Análise perfeita, parabéns !
Muito interessante suas reflexões a respeito do mercado de semicondutores e suas implicações para o desenvolvimento de un pais. De fato, além de atender o interesse de muitas empresas, pois permite otimizar a produção em uma disputa internacional por mercados, também essa tecnologia é fundamental para sa soberania dos países citados. O Brasil segue atendendo aos interesses do rentismo, do agronegócio e do capital estrangeiro. Somos um país dependente que não dispõe de tecnologia para disputar o mercado global. Nosso crescimento econômico foi baseado em crédito, comodotites e consumo. Não houve um desenvolvimento estrutural da economia brasileira.
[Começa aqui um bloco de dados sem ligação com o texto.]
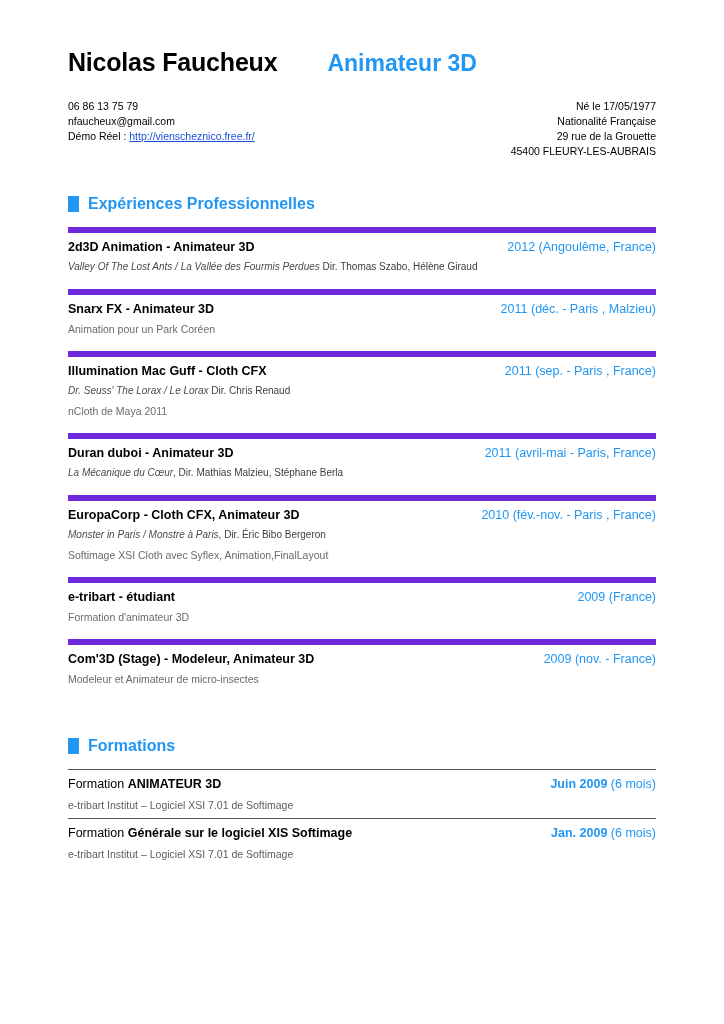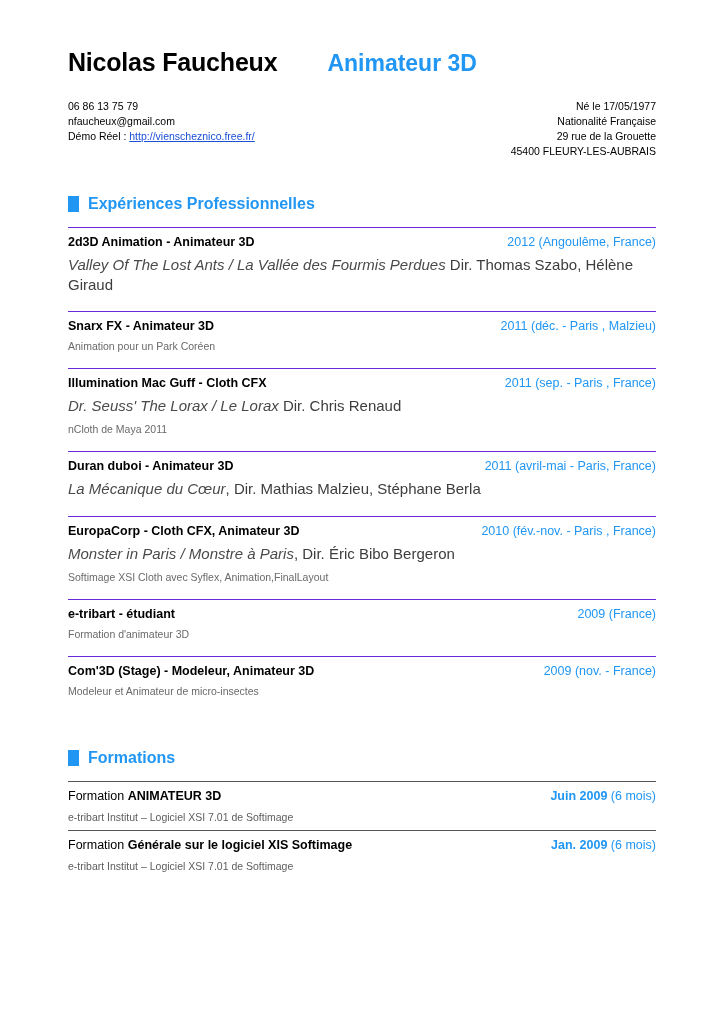"2d3D Animation - Animateur 3D" .entry { border-top: 1px solid #6d28d9 -> 6px solid #6d28d9 }
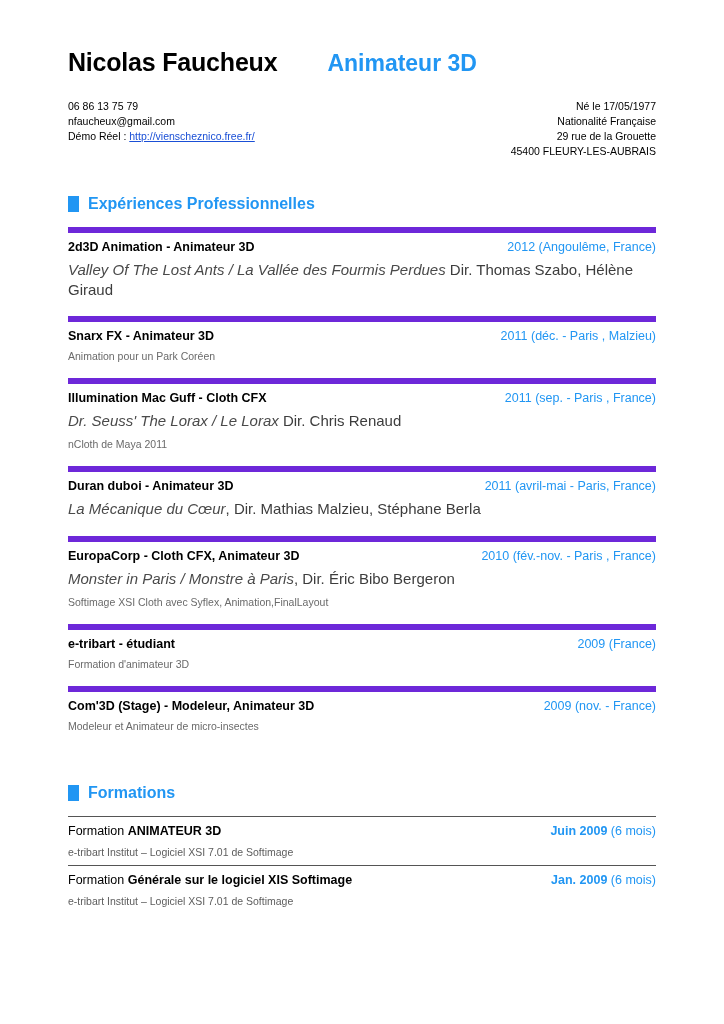"Valley Of The Lost Ants" .entry-project { font-size: 15px -> 10px }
Surge a seguinte questão: por que não nos desenvolvemos como a China? Por que estamos ainda submetidos a variação dos preços de comodotites? Em pleno século XXI, o Brasil se destaca nesse aspecto. Ao contrário da China, o Brasil segue com sua política costumeira de conciliação. Os chineses fizeram uma revolução. Até para desenvolver o capitalismo é necessário uma revolução. Não há como tergiversar sobre essa questão. Os chineses não esperaram por eleições democráticas. Se tivessem optado por esse caminho, seguindo o consenso de washington, seriam apenas mais uma república de bananas. Optar pela democracia liberal é atender os interesses de uma elite atrasada em parceria com o capital estrangeiro.